Alcohol purchased in supermarkets is symptomatic of that behavioural shift again. People do not, for the most, drink simply for its own sake. They want to drink with a meal or whilst they watch the match. Those pubs which have identified these elements, the gastro-pubs or the sporting pubs with the big-screen televisions, are doing well. Family-friendly venues with children’s play facilities are also enduringly popular. There may be other markets to explore – perhaps twenty-four hour drinking could allow for a general election night special where people gather to have a few drinks and snacks and watch the Government get a drubbing – but doing nothing and expecting government action to prop up the local is not the answer. The ideas are there for innovative businesses to find.

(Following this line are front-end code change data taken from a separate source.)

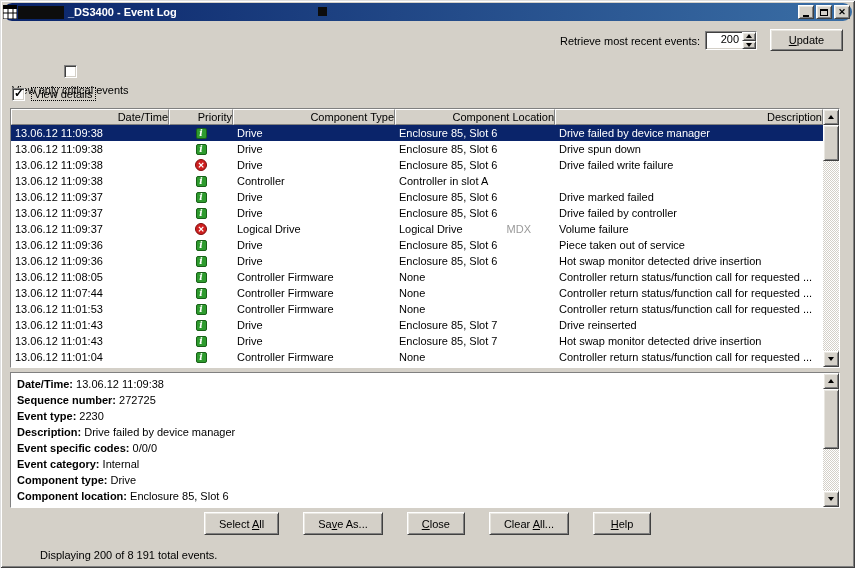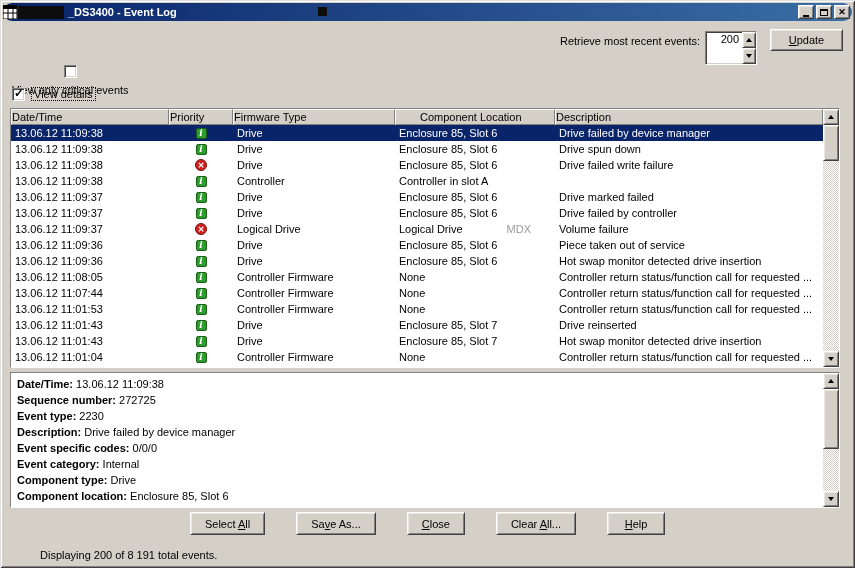"200" .spinner { height: 34px -> 19px }
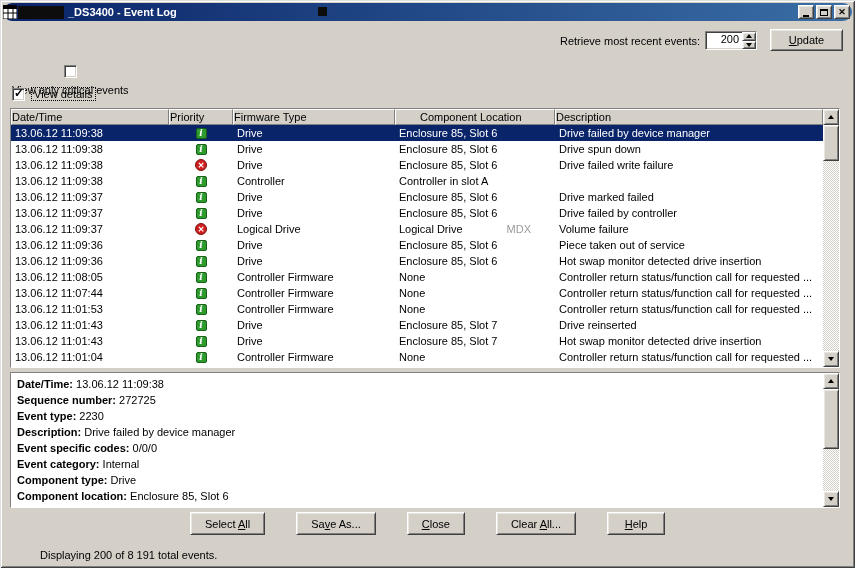"Date/Time" .th { text-align: left -> right }
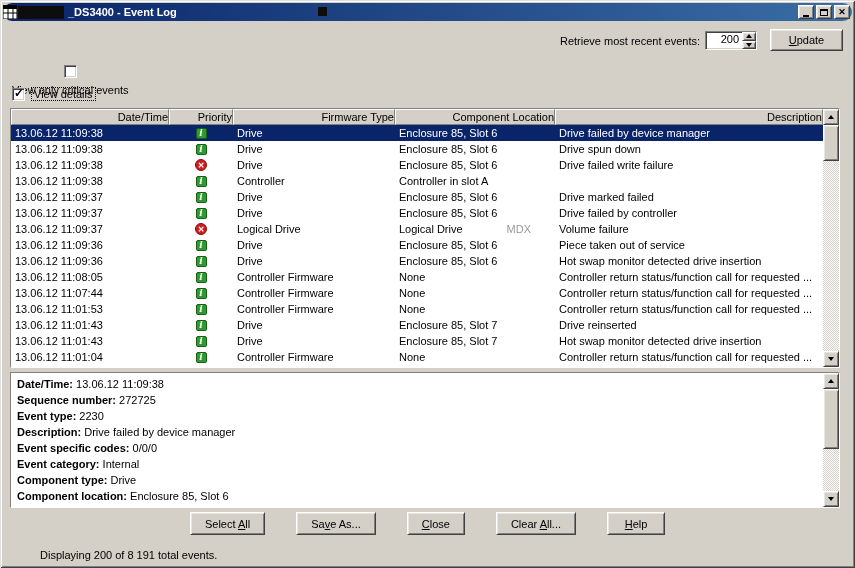"Firmware Type" div.th { text: Firmware -> Component }
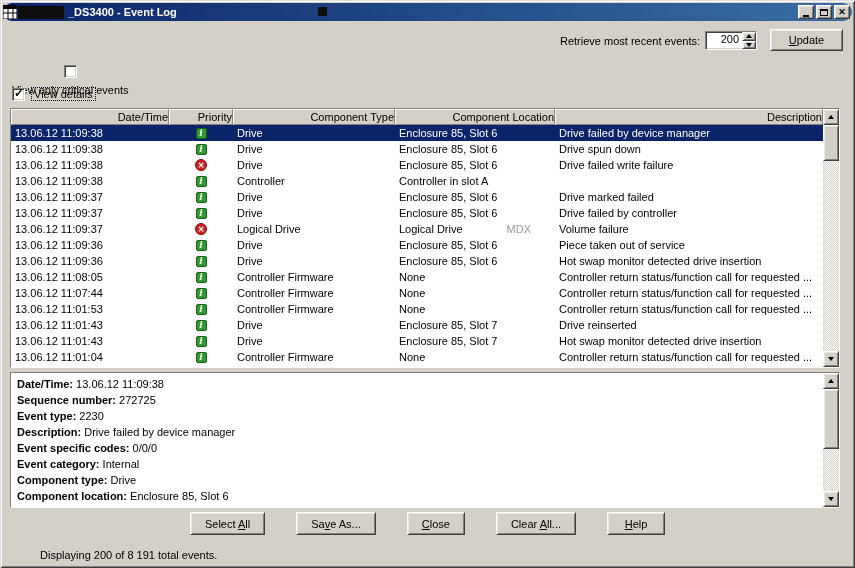"Select All" .button-row { gap: 31px -> 24px }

In the end, pubs are neither the lifeblood of our society or our economy. That they employ a great many people is because there are a great many of them, but that doesn’t mean government should act to keep them viable. In a recession there are always interest groups talking up their importance to garner government patronage. Some of them rightly get help, others wrongly so, but for pubs either individually or collectively to expect a bailout would be no more right than for Woolworths to have expected to be nationalised. Those who feel strongly that individual pubs should survive would do best to encourage custom themselves. If making the pub busier or more family-friendly makes it less attractive to the concerned individual perhaps they should ask themselves for which society they are hoping to save it.